Excerpts from a dataset:
----------------
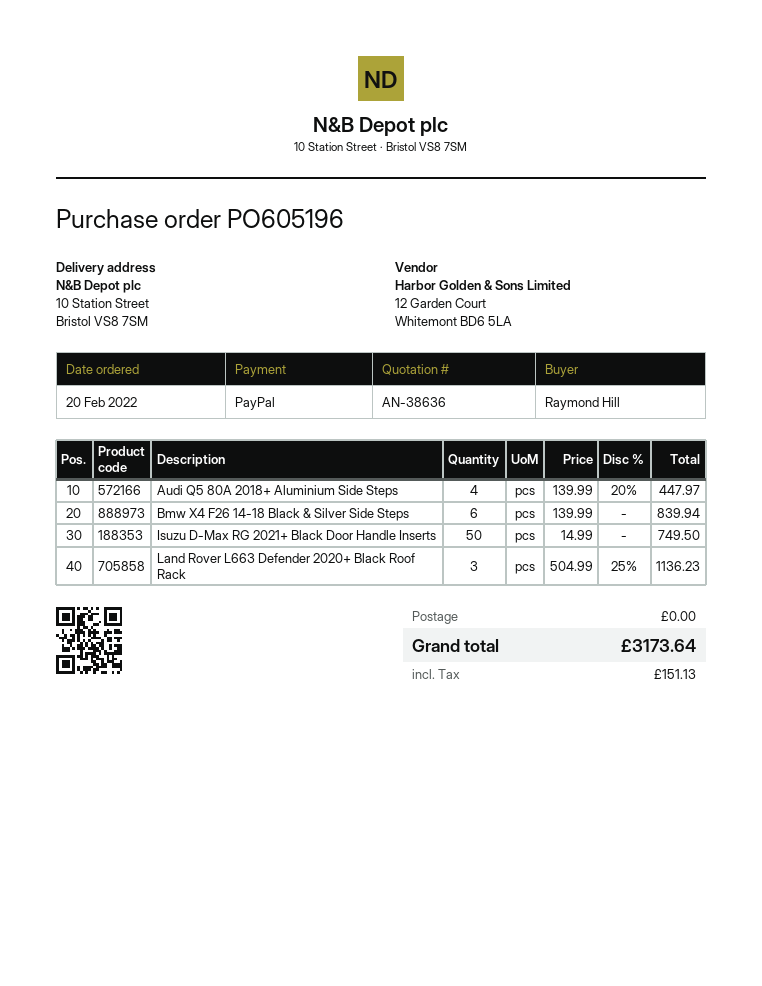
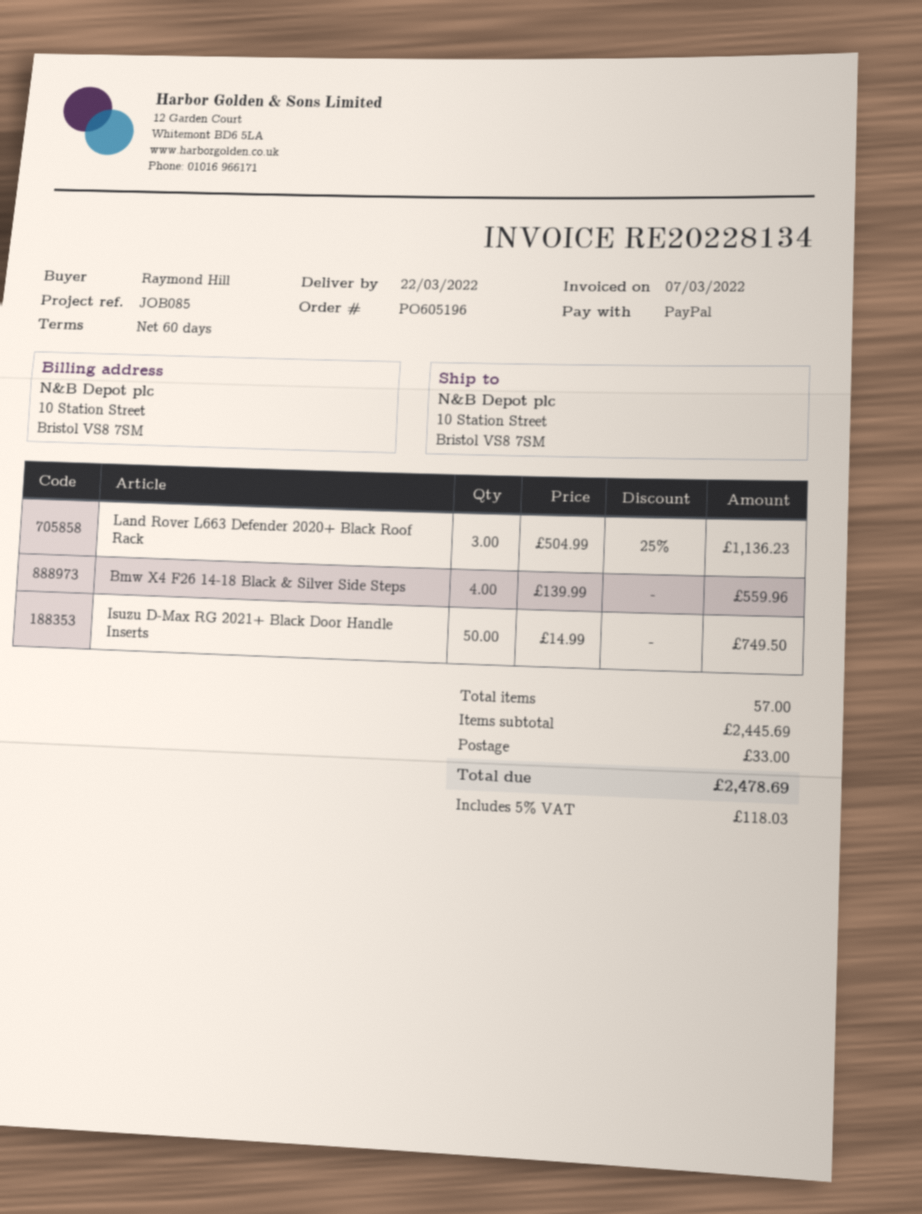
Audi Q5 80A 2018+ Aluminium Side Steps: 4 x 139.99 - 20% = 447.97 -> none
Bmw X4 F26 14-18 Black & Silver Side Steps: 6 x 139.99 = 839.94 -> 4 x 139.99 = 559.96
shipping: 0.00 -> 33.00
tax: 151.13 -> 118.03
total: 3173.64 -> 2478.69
----------------
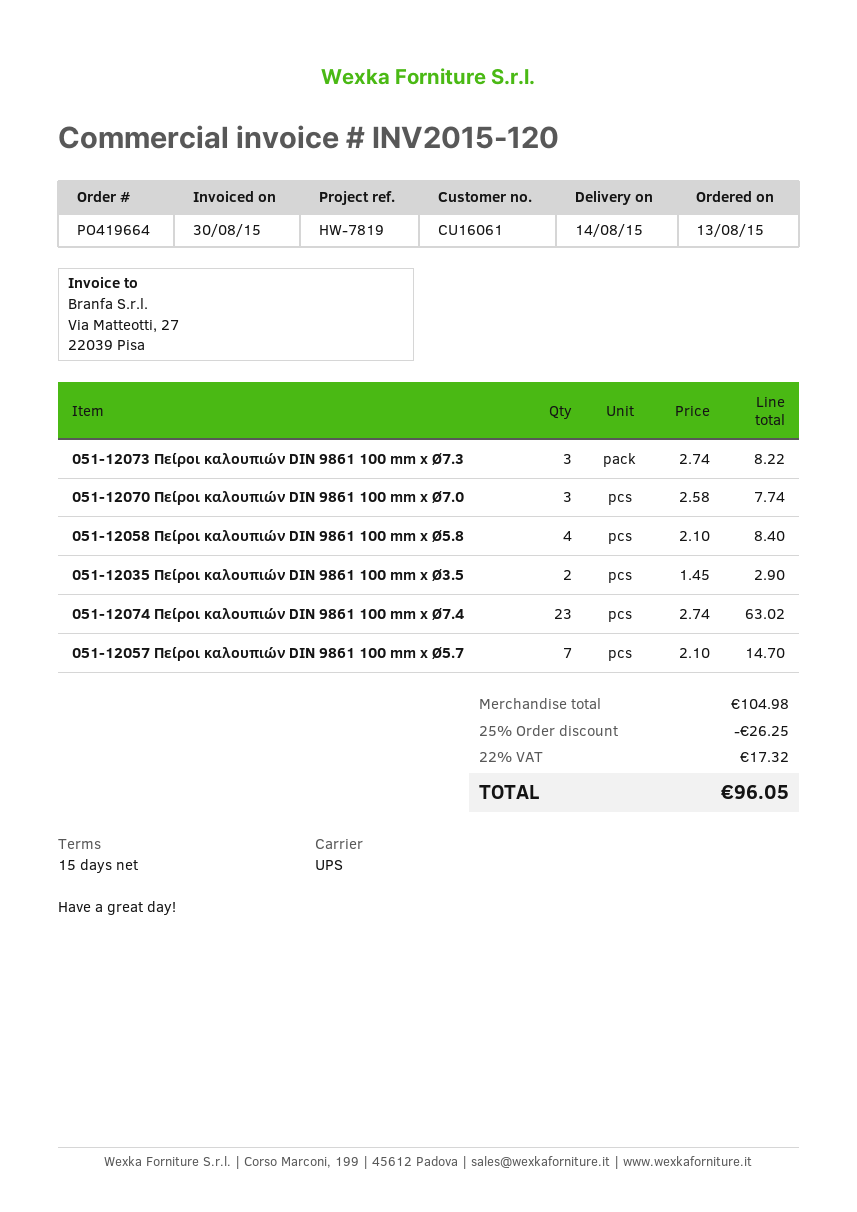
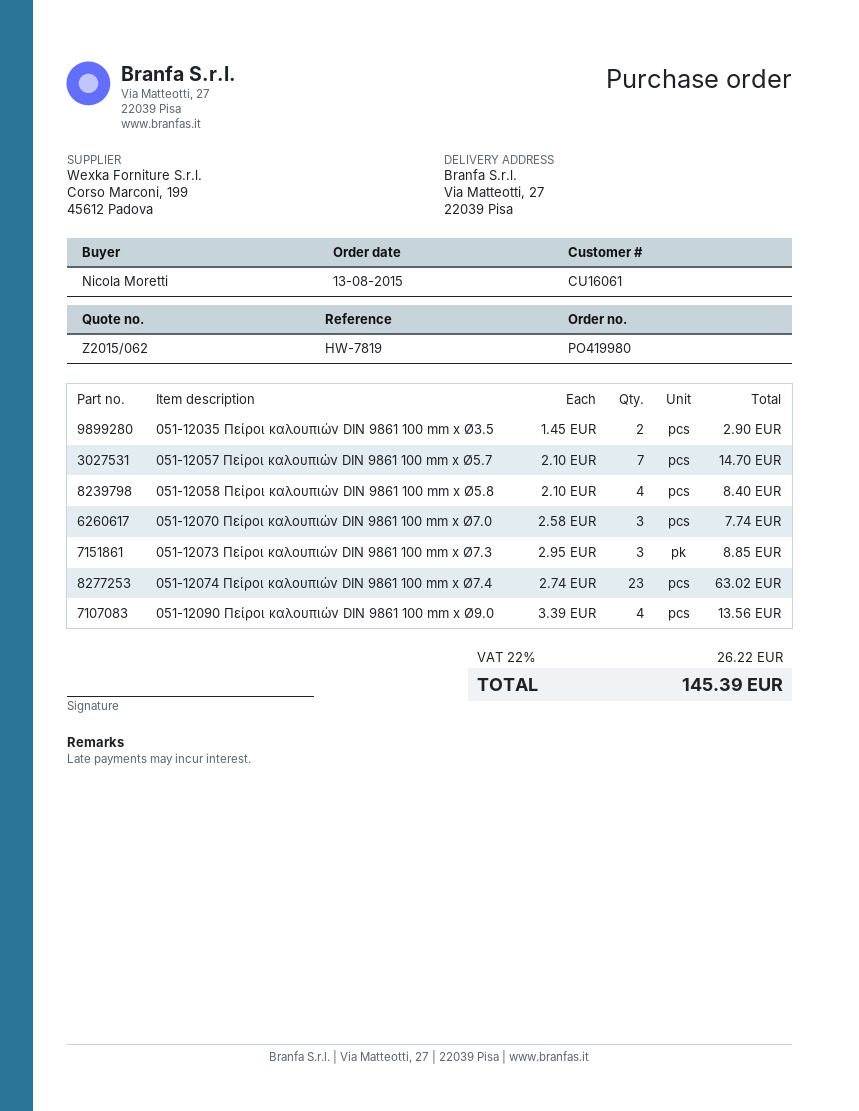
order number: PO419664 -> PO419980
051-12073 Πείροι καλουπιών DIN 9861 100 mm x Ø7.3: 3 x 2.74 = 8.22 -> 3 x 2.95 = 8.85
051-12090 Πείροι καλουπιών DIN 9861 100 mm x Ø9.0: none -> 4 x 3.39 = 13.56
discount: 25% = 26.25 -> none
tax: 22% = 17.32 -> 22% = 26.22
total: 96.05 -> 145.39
----------------
YOUR GOAL — Look back at the entries above and repeat, unchanged, every line from the line holding "shipping: 0.00 -> 33.00" through the line holding "total: 3173.64 -> 2478.69".

EXPECTED ANSWER —
shipping: 0.00 -> 33.00
tax: 151.13 -> 118.03
total: 3173.64 -> 2478.69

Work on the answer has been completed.